The band members chose to upload the song on YouTube instead of handing it to television networks because they said the work was too offbeat and might be censored. Not surprisingly, some have criticized the song and its taunts as pedestrian and in bad taste.

“We were not expecting such a huge response,” said Ali Aftab Saeed, 27, the lead vocalist, who lives in Lahore, a city that is often considered the country’s cultural capital.

He said the assassination of Mr. Taseer was the inspiration for the song and its lyrics.

Resistance poetry and literature are not new to Pakistan, and they raised spirits during the somber years of military dictatorships.

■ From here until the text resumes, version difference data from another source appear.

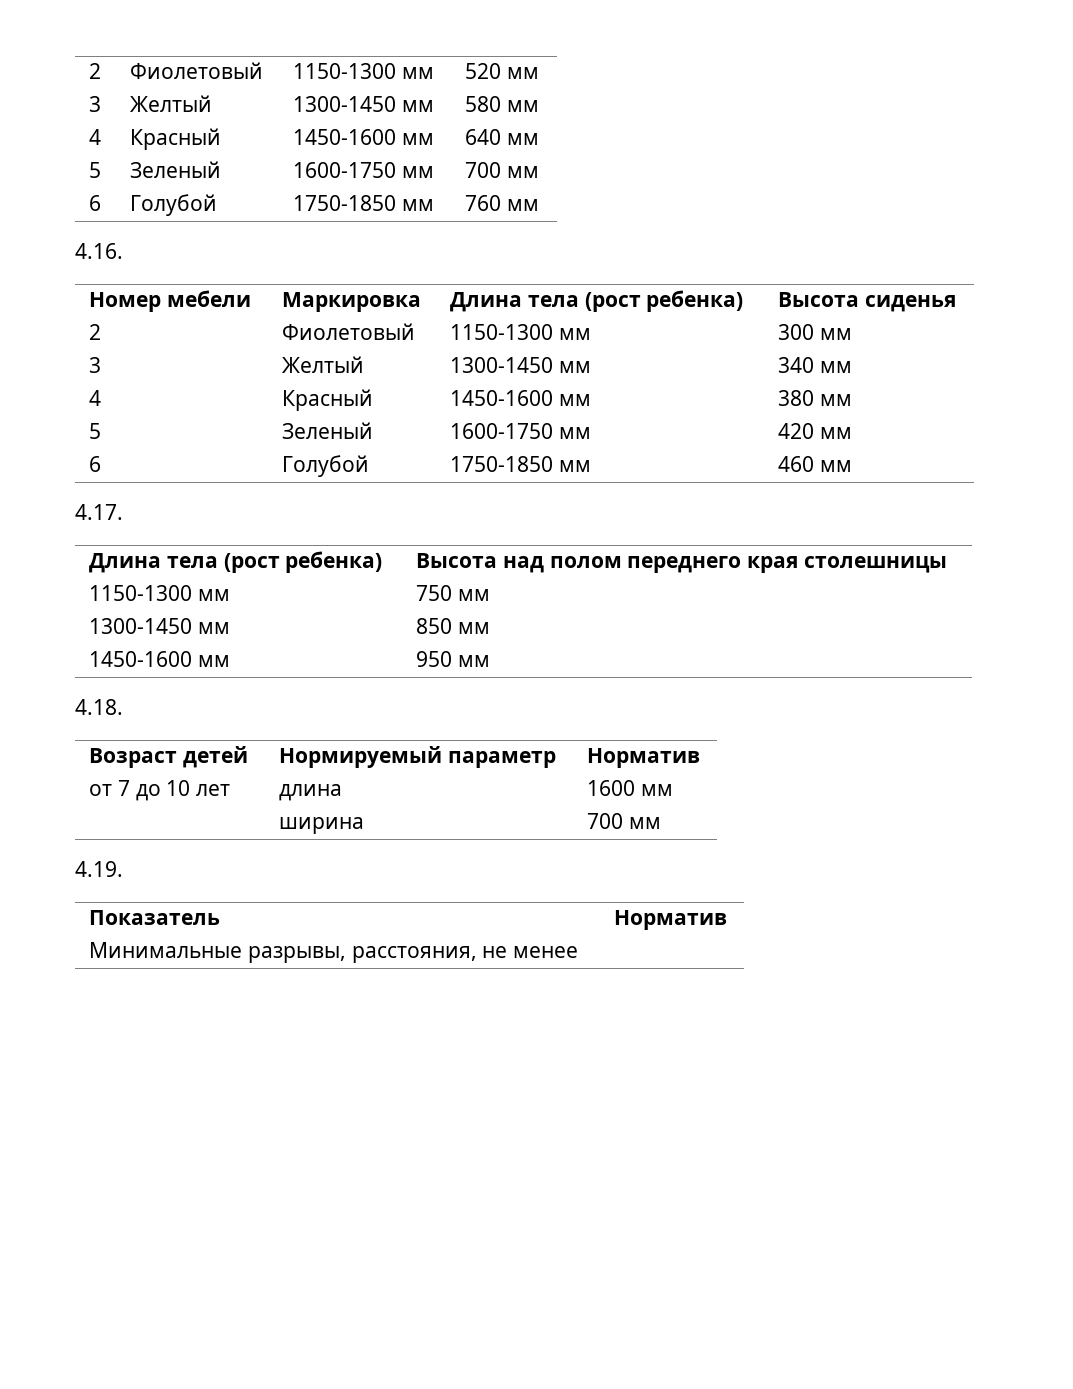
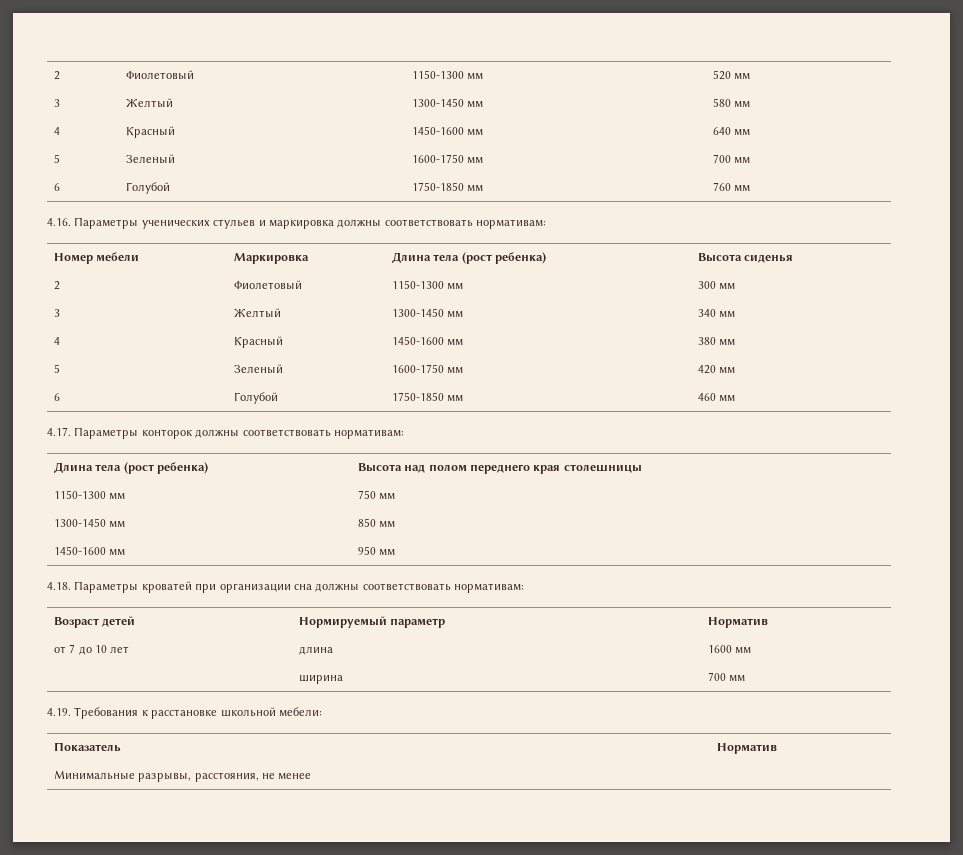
- 4.16.
+ 4.16. Параметры ученических стульев и маркировка должны соответствовать нормативам:
- 4.17.
+ 4.17. Параметры конторок должны соответствовать нормативам:
- 4.18.
+ 4.18. Параметры кроватей при организации сна должны соответствовать нормативам:
- 4.19.
+ 4.19. Требования к расстановке школьной мебели:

During the protest rallies of the seminal lawyers movement in 2007, when they led the campaign to oust the president, Pervez Musharraf, the lawyers would sing and dance to a poem written by Faiz Ahmad Faiz, considered a giant of Urdu literature. Habib Jalib, another famous Pakistani poet, wrote several poems against Gen. Mohammad Zia ul-Haq, the military dictator in the 1980s.

But “Jalib is irrelevant to the generation of urban, young, middle-class kids that Beygairat Brigade is addressing,” said Nadeem Farooq Paracha, a culture critic based in Karachi.

“This band is offering an alternative narrative to the one this generation has grown up on, and provides a counternarrative to establishmentarian and conservative notions of politics, history and society advocated by televangelists, conspiracy theorists and, of course, the right-wing electronic media,” Mr. Paracha added. “And what better and more effective way to do this than by using satire and pop music.”

The band members, on the other hand, have no pretensions of being revolutionaries, activists or intellectuals, though they do feel that the song represents those who do not believe in extremism and want to live peacefully.

“At the end of the day,” said Mr. Saeed, the lead vocalist, “we are just musicians who raised some questions.”